======== SUPPLIED MATERIAL ========

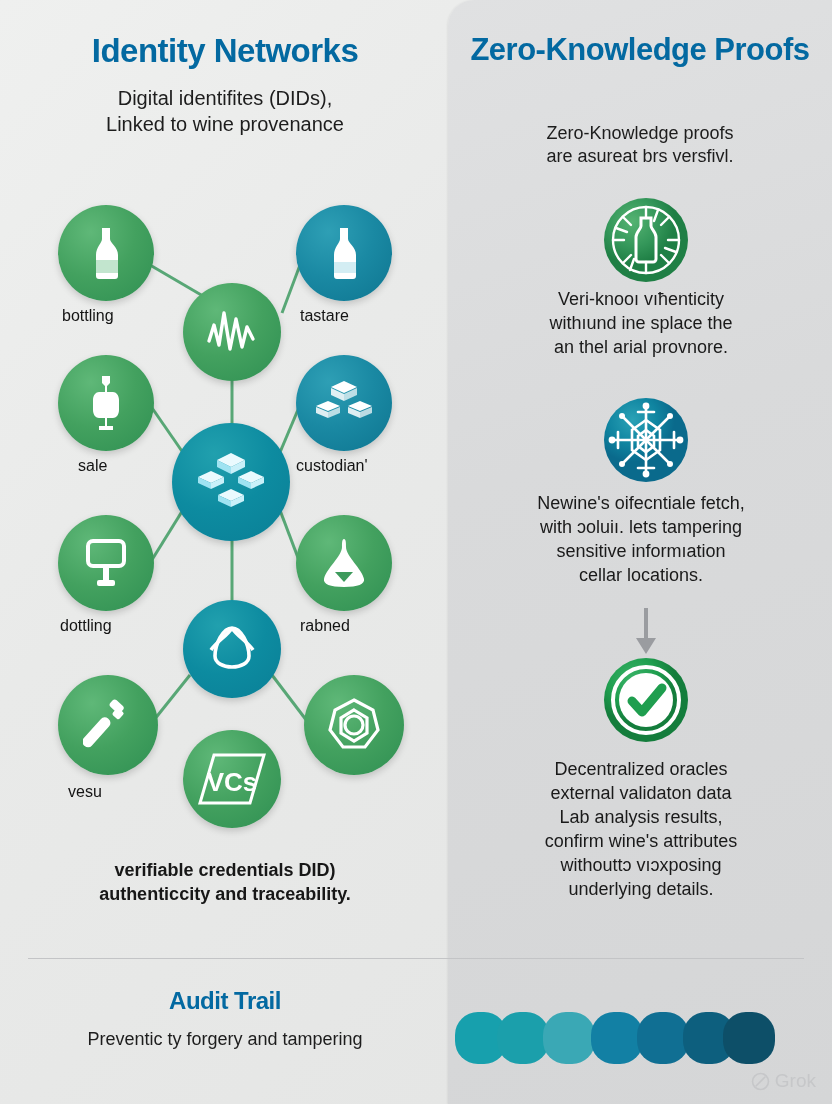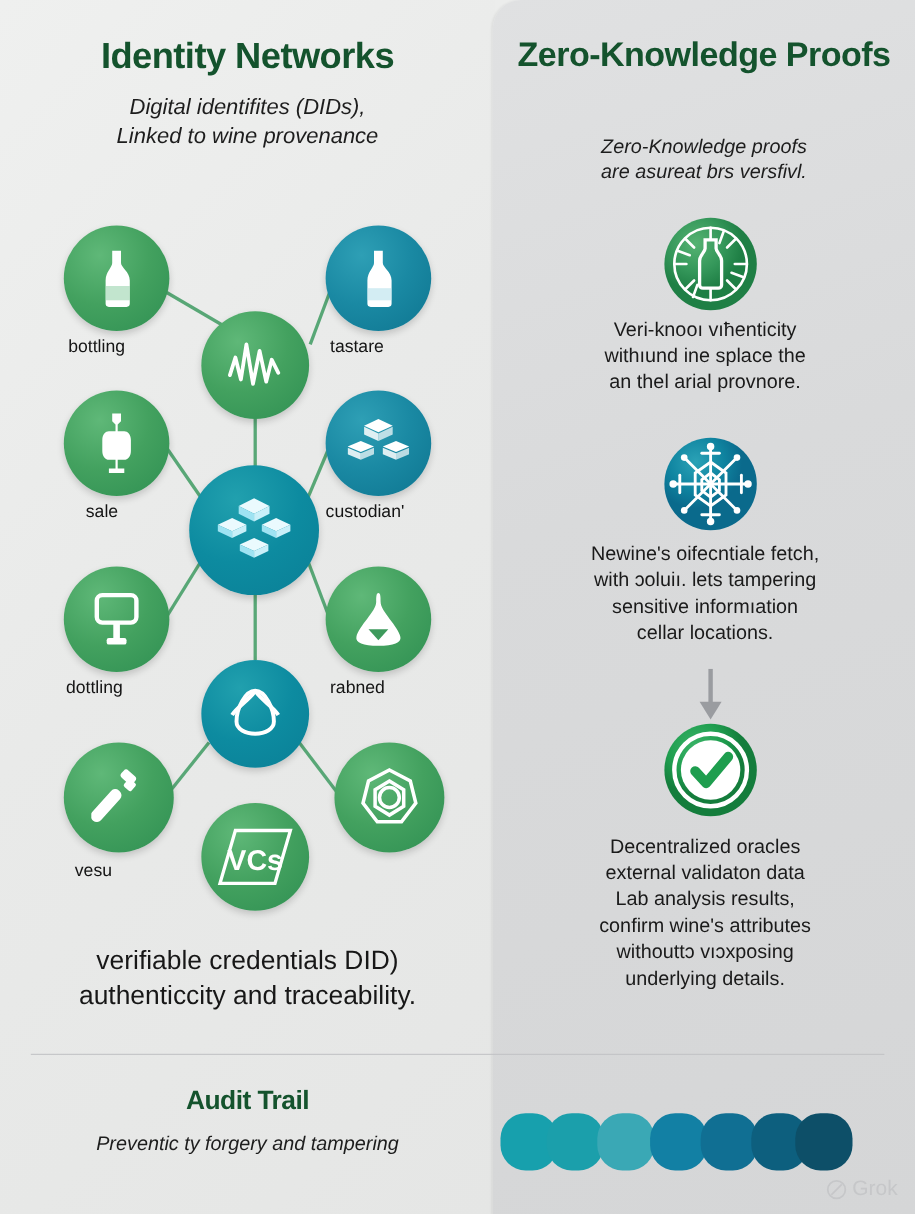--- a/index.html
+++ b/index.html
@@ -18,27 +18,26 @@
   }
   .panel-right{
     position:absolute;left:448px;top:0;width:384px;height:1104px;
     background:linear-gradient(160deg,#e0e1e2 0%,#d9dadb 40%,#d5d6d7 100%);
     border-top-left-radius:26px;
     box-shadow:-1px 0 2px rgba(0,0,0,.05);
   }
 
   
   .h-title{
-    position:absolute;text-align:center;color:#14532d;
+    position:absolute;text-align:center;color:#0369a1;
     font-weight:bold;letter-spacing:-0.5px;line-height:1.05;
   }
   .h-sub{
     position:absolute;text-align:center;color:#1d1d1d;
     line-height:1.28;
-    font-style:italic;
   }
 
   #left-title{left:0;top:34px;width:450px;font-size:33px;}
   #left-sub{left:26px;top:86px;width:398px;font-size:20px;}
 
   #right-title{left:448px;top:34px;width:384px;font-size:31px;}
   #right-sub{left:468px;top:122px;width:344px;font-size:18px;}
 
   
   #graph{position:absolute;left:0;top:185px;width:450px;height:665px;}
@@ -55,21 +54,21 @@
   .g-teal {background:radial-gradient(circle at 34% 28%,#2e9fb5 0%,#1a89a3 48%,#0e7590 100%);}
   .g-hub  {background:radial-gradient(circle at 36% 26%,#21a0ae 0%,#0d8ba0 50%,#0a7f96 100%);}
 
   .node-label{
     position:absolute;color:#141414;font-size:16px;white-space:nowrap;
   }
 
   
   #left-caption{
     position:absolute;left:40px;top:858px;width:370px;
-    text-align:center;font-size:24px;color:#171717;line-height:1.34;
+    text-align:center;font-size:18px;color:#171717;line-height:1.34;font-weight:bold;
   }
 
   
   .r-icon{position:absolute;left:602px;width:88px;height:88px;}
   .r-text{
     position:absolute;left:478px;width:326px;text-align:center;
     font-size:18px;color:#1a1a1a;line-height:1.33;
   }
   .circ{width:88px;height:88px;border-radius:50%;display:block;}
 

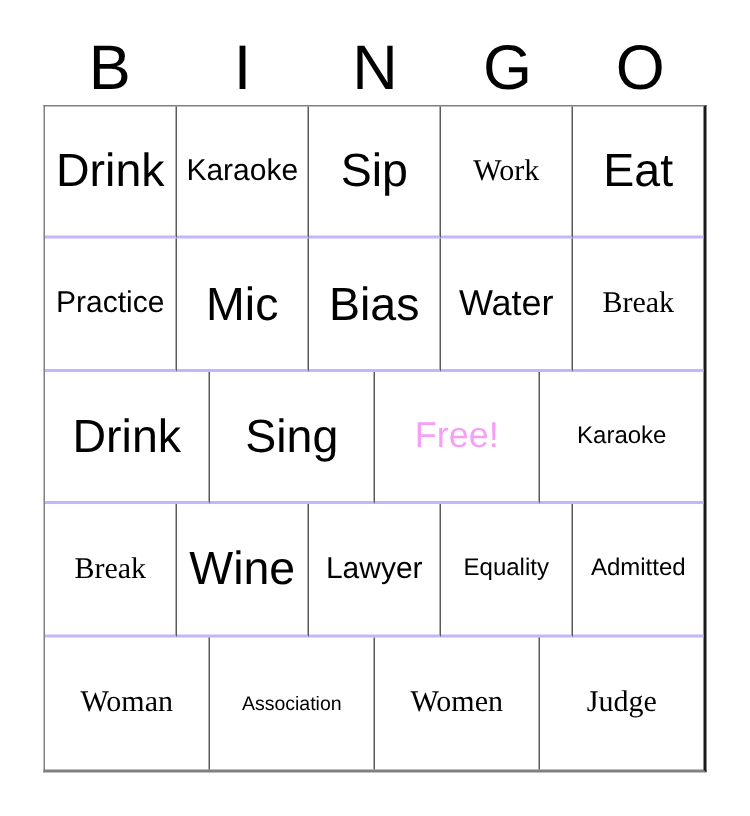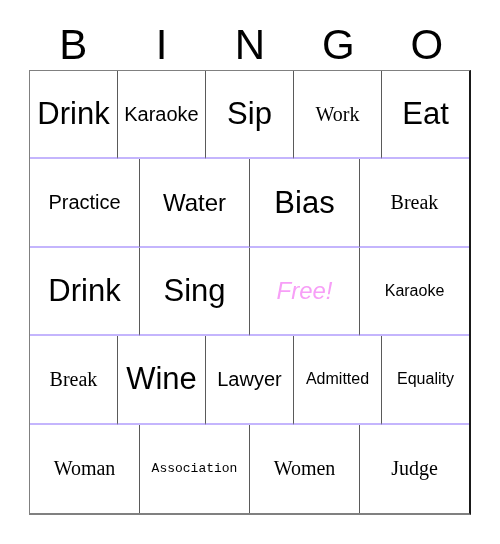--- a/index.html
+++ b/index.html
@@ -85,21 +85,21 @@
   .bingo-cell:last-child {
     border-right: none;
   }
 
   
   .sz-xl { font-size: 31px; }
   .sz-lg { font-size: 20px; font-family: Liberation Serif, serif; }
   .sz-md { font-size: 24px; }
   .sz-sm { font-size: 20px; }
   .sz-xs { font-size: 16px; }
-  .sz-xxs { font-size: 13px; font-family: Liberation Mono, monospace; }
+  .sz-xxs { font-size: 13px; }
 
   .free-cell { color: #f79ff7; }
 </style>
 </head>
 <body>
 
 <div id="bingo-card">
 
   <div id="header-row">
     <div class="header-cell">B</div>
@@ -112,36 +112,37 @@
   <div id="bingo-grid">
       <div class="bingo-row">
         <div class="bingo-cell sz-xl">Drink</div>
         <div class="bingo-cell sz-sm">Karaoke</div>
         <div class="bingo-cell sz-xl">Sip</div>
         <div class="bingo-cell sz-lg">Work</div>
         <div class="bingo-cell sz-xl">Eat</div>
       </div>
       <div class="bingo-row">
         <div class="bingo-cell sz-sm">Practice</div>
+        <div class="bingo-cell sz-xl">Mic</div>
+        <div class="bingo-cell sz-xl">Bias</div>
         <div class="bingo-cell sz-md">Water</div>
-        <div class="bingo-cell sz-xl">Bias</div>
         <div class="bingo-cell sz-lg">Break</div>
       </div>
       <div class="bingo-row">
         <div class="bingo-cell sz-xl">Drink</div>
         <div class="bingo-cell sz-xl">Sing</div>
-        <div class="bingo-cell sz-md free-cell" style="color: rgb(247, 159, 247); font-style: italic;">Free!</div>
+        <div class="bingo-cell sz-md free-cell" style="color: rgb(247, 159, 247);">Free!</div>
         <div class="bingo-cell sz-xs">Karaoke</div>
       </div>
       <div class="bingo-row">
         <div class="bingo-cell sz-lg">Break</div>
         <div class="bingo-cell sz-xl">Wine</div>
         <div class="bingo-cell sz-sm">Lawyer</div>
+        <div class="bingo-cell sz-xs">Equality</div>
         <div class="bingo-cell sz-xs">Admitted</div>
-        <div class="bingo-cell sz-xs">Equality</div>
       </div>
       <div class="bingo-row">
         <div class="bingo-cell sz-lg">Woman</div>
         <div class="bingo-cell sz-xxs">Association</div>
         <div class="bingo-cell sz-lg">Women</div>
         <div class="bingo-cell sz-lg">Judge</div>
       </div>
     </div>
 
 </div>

========
======== SUPPLIED MATERIAL ========

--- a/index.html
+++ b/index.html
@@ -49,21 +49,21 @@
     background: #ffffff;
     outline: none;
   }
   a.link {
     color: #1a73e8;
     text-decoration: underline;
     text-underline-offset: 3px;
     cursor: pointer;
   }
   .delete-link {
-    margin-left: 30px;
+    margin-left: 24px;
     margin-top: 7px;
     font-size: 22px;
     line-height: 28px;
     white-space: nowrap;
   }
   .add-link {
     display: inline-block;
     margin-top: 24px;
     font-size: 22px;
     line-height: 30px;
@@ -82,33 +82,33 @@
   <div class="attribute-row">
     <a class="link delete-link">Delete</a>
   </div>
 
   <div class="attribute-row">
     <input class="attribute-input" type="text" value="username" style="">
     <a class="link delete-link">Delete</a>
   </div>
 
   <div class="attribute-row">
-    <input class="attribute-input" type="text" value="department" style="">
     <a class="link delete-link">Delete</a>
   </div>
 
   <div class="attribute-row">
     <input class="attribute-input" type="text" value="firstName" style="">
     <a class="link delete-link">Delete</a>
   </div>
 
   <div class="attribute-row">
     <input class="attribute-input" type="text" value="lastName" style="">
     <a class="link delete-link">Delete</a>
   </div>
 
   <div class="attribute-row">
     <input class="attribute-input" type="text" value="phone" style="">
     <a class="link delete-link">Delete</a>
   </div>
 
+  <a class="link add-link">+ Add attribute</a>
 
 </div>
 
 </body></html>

========

TASK PROMPT: Search the records for the string "absolute" and, wherever a line contains it, please copy that line.

RESPONSE TO THE TASK:
     position:absolute;left:448px;top:0;width:384px;height:1104px;
-    position:absolute;text-align:center;color:#14532d;
+    position:absolute;text-align:center;color:#0369a1;
     position:absolute;text-align:center;color:#1d1d1d;
   #graph{position:absolute;left:0;top:185px;width:450px;height:665px;}
     position:absolute;color:#141414;font-size:16px;white-space:nowrap;
     position:absolute;left:40px;top:858px;width:370px;
   .r-icon{position:absolute;left:602px;width:88px;height:88px;}
     position:absolute;left:478px;width:326px;text-align:center;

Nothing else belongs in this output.